= YOUR TASK =
Restate the listing word for word; omit the images.

= RECORDS SUPPLIED =
>>>

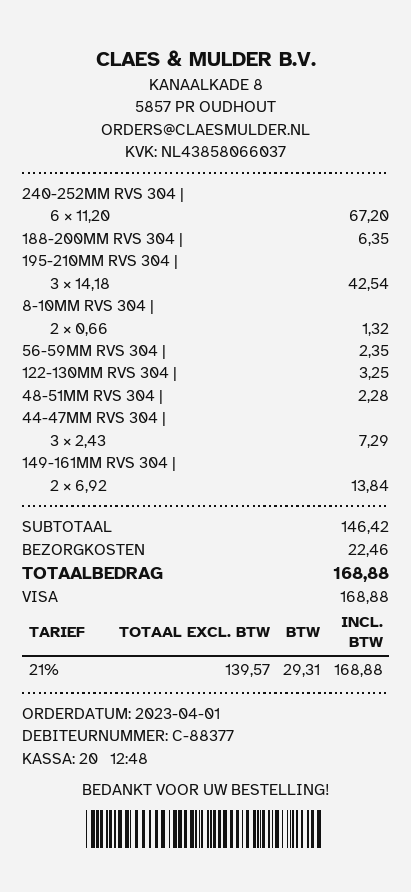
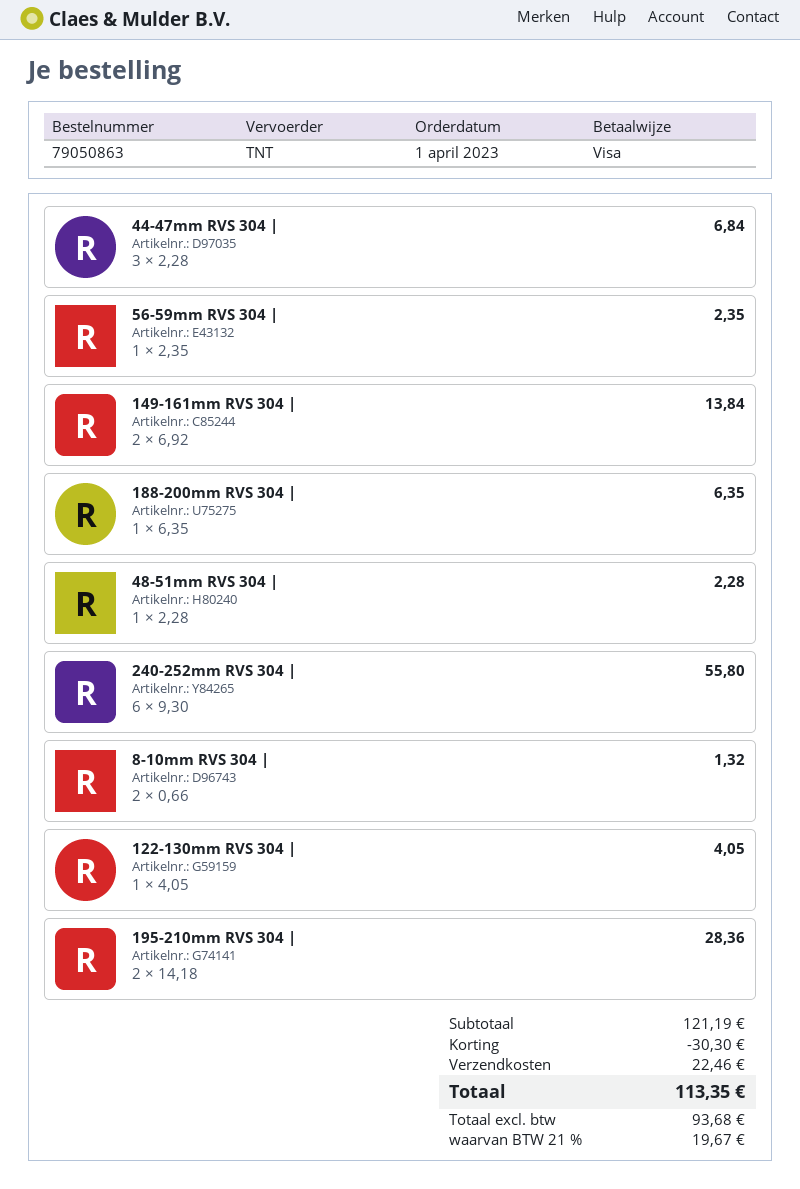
240-252MM RVS 304 |: 6 x 11.20 = 67.20 -> 6 x 9.30 = 55.80
195-210MM RVS 304 |: 3 x 14.18 = 42.54 -> 2 x 14.18 = 28.36
122-130MM RVS 304 |: 1 x 3.25 = 3.25 -> 1 x 4.05 = 4.05
44-47MM RVS 304 |: 3 x 2.43 = 7.29 -> 3 x 2.28 = 6.84
subtotal: 146.42 -> 121.19
discount: none -> 30.30
net: 139.57 -> 93.68
tax: 21% = 29.31 -> 21% = 19.67
total: 168.88 -> 113.35

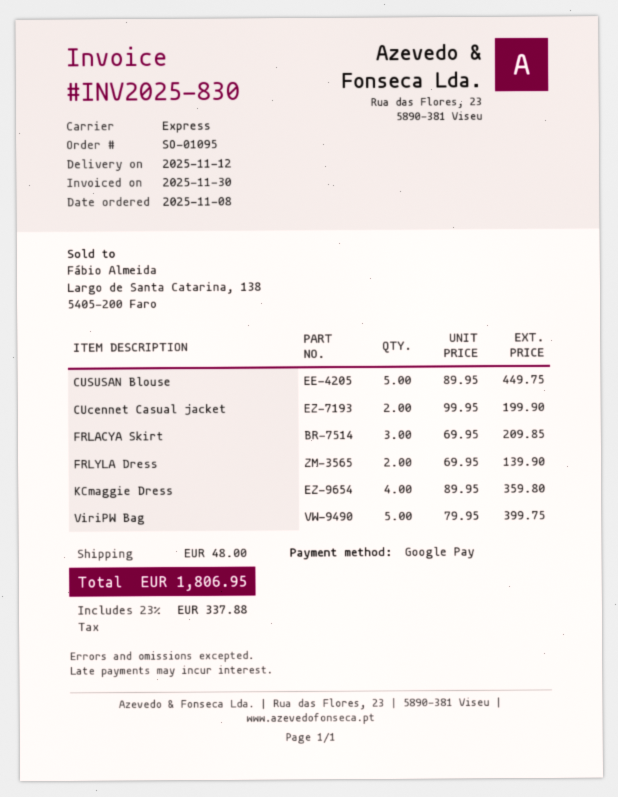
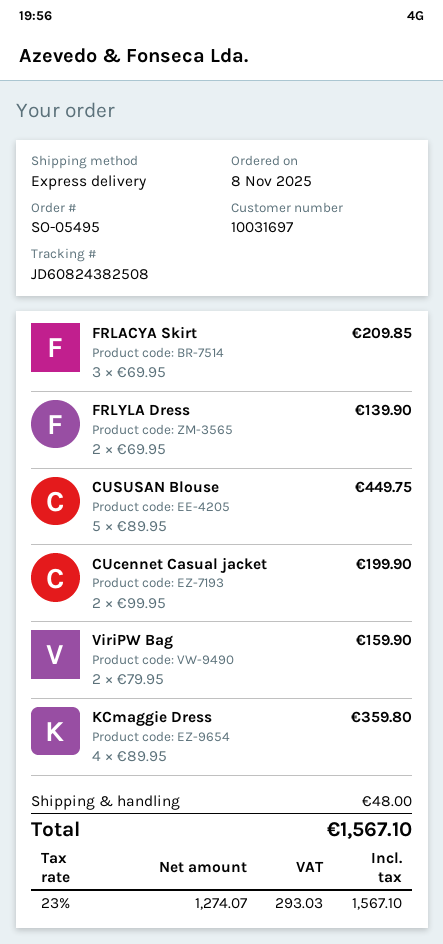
order number: SO-01095 -> SO-05495
ViriPW Bag: 5 x 79.95 = 399.75 -> 2 x 79.95 = 159.90
tax: 23% = 337.88 -> 23% = 293.03
total: 1806.95 -> 1567.10

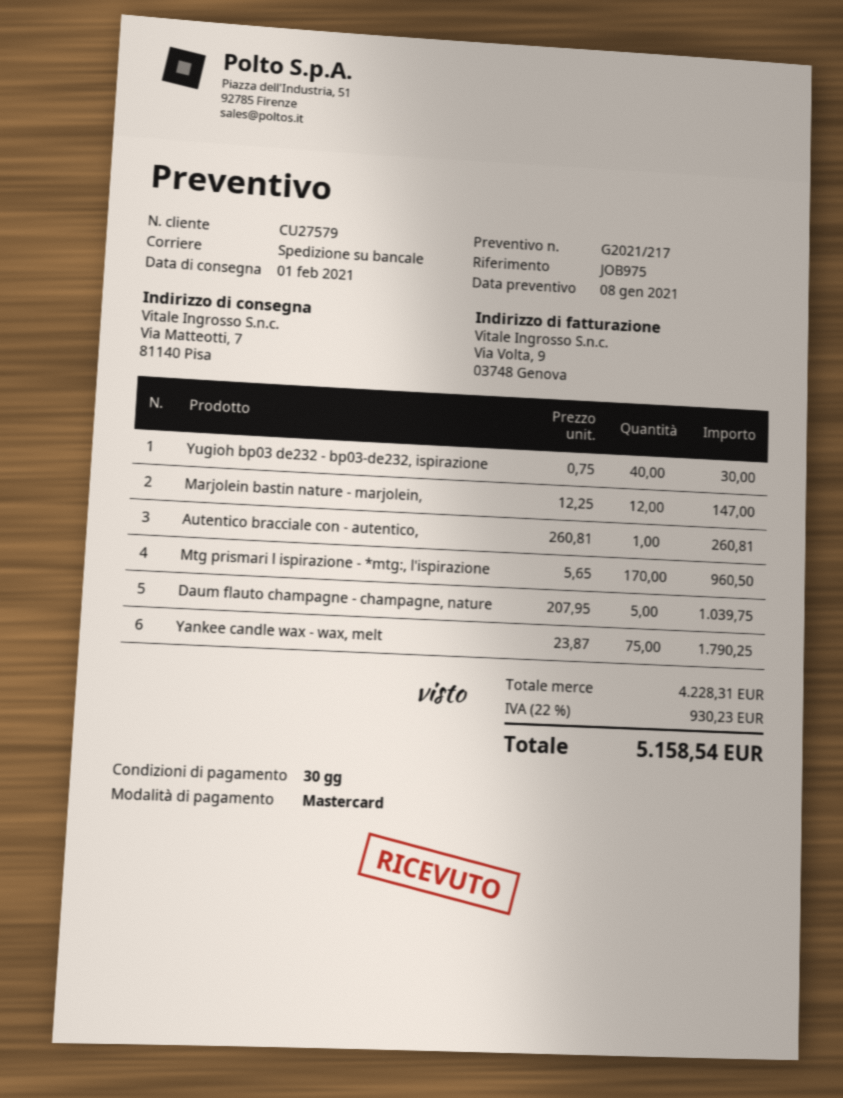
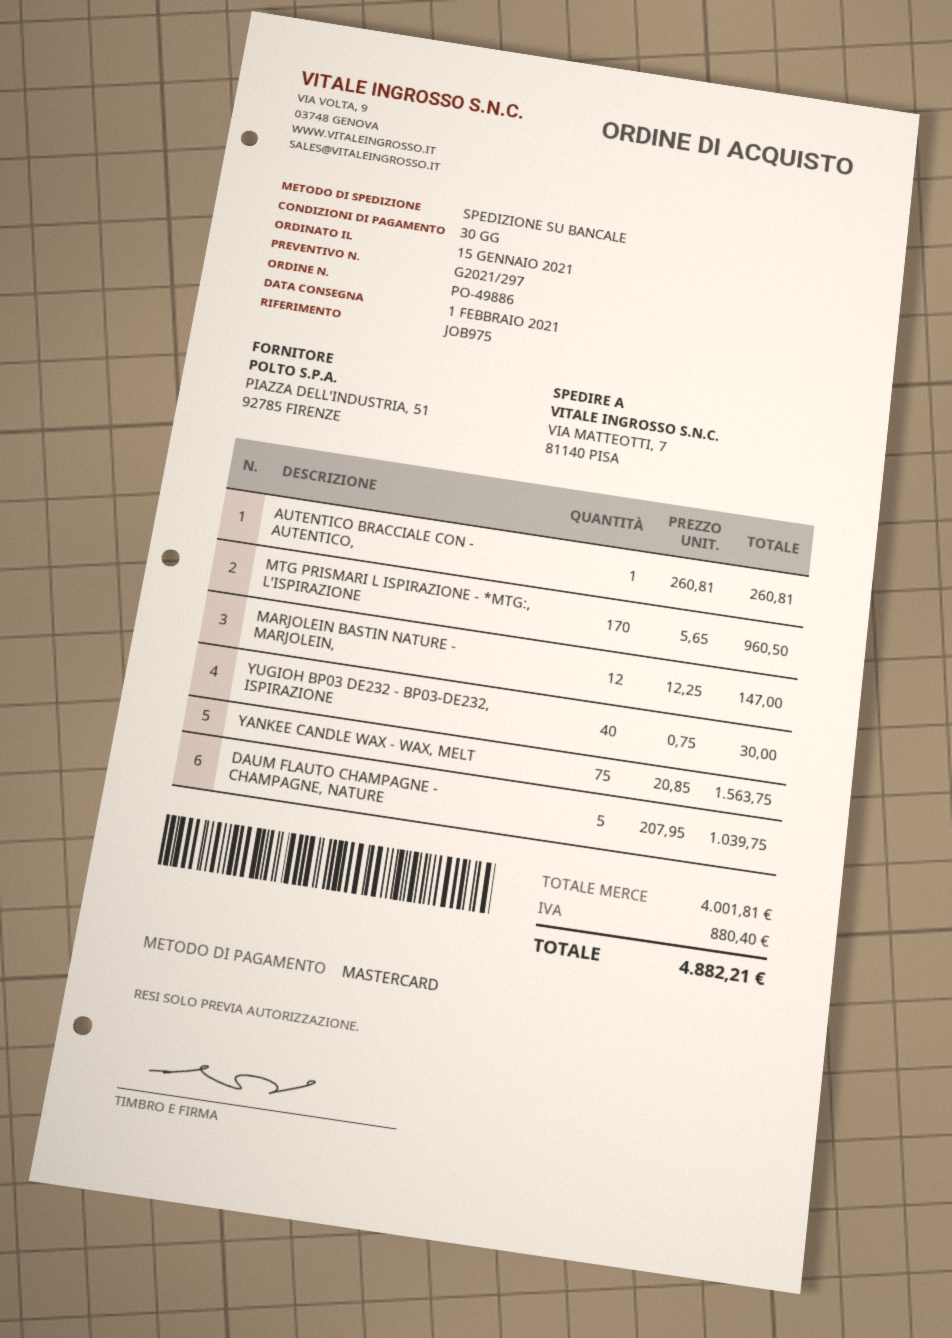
quote number: G2021/217 -> G2021/297
Yankee candle wax - wax, melt: 75 x 23.87 = 1790.25 -> 75 x 20.85 = 1563.75
subtotal: 4228.31 -> 4001.81
tax: 930.23 -> 880.40
total: 5158.54 -> 4882.21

<<<

= THE COMPLETED TASK =
240-252MM RVS 304 |: 6 x 11.20 = 67.20 -> 6 x 9.30 = 55.80
195-210MM RVS 304 |: 3 x 14.18 = 42.54 -> 2 x 14.18 = 28.36
122-130MM RVS 304 |: 1 x 3.25 = 3.25 -> 1 x 4.05 = 4.05
44-47MM RVS 304 |: 3 x 2.43 = 7.29 -> 3 x 2.28 = 6.84
subtotal: 146.42 -> 121.19
discount: none -> 30.30
net: 139.57 -> 93.68
tax: 21% = 29.31 -> 21% = 19.67
total: 168.88 -> 113.35

order number: SO-01095 -> SO-05495
ViriPW Bag: 5 x 79.95 = 399.75 -> 2 x 79.95 = 159.90
tax: 23% = 337.88 -> 23% = 293.03
total: 1806.95 -> 1567.10

quote number: G2021/217 -> G2021/297
Yankee candle wax - wax, melt: 75 x 23.87 = 1790.25 -> 75 x 20.85 = 1563.75
subtotal: 4228.31 -> 4001.81
tax: 930.23 -> 880.40
total: 5158.54 -> 4882.21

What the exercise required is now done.